Data supplied START

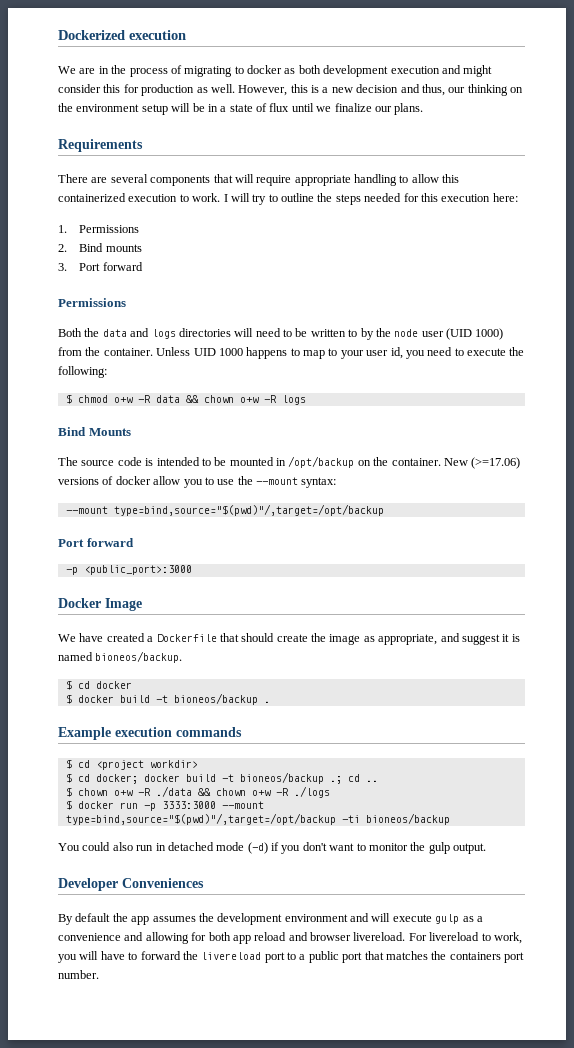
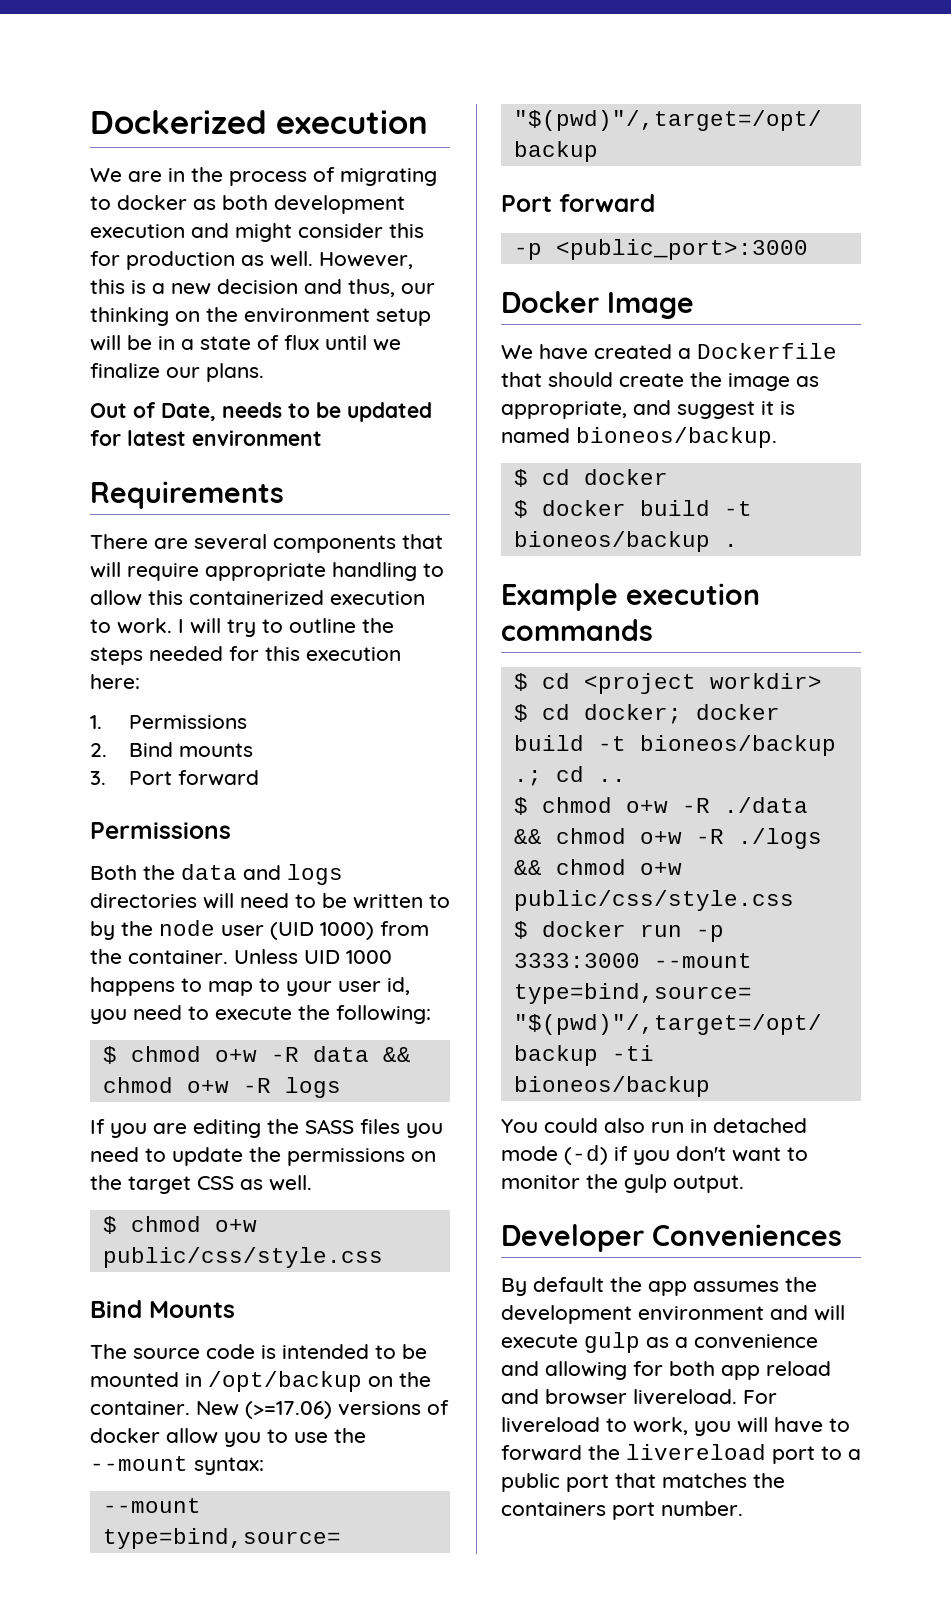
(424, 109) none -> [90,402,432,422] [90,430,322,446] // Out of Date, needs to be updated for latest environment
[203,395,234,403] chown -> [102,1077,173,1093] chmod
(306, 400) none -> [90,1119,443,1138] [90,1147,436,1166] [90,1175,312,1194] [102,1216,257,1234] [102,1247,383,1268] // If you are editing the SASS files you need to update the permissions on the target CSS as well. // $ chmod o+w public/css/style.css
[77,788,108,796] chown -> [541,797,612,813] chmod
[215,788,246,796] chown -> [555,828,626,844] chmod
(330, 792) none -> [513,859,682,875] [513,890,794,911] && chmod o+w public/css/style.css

Data supplied END
Data supplied START

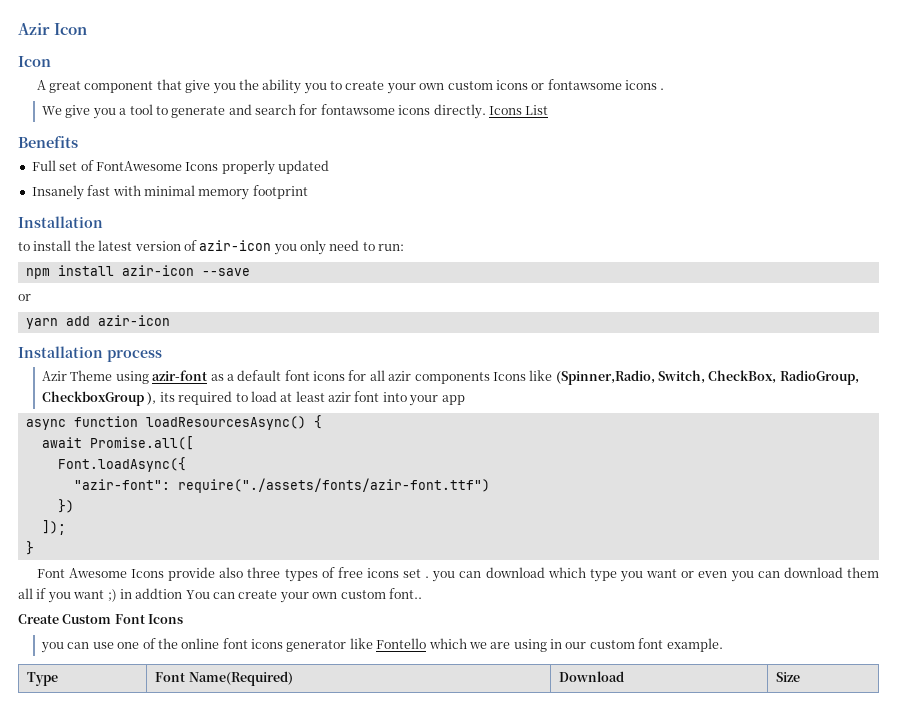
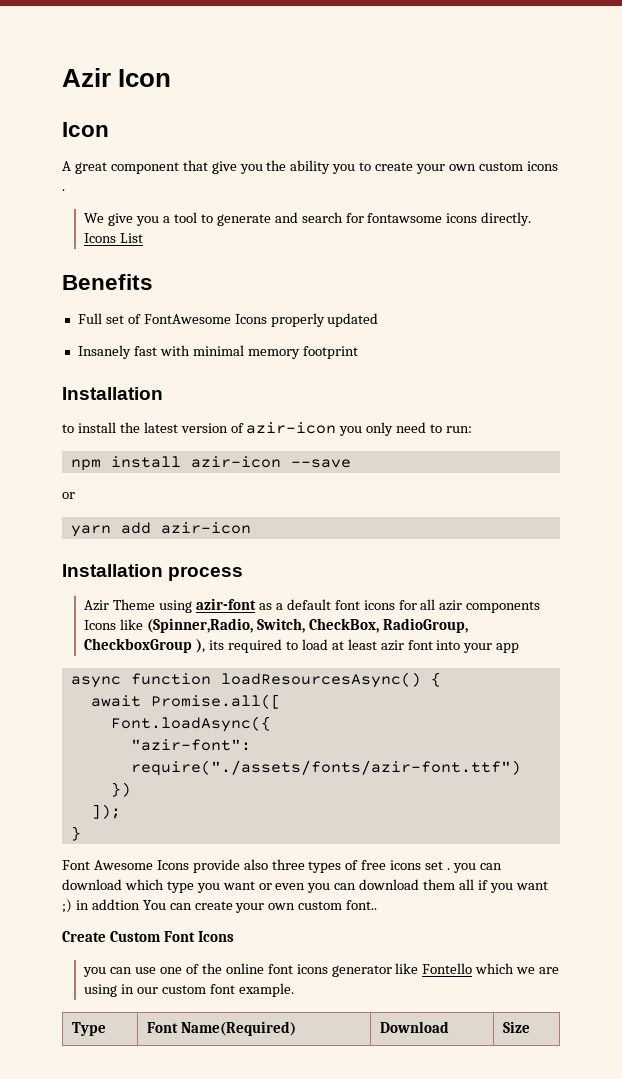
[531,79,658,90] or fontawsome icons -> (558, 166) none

Data supplied END
Data supplied START

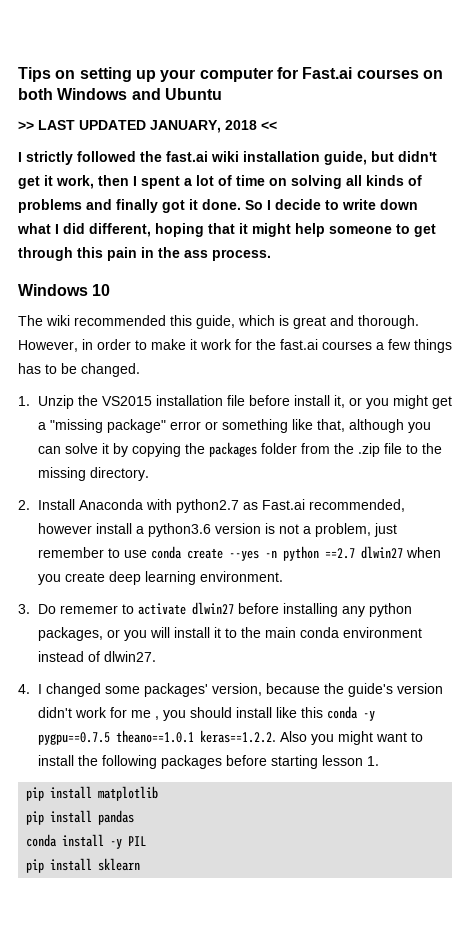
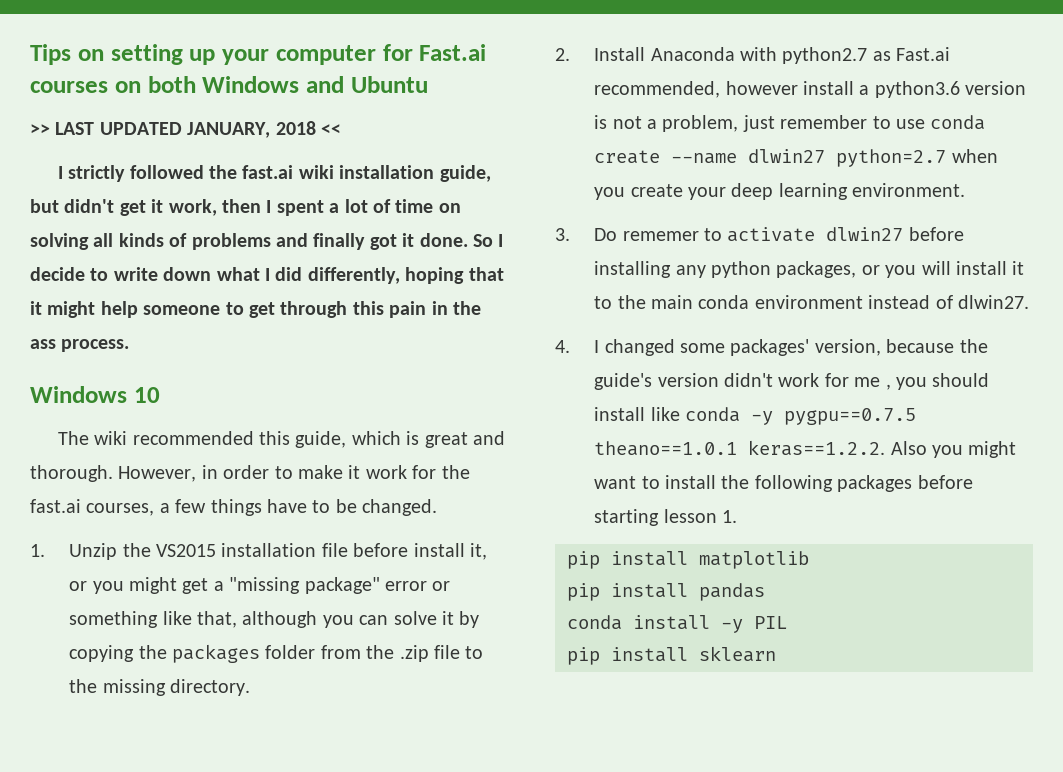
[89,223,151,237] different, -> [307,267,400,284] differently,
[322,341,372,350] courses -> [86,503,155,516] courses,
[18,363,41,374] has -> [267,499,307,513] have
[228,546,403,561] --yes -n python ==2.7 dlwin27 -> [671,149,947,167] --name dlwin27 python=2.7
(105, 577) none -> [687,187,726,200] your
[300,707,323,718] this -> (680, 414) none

Data supplied END

• [Exercise]:
From the data above, output exactly the lines between the one containing "(424, 109) none" and the one containing "[203,395,234,403] chown ->", counting both of them.

• [Result for this exercise]:
(424, 109) none -> [90,402,432,422] [90,430,322,446] // Out of Date, needs to be updated for latest environment
[203,395,234,403] chown -> [102,1077,173,1093] chmod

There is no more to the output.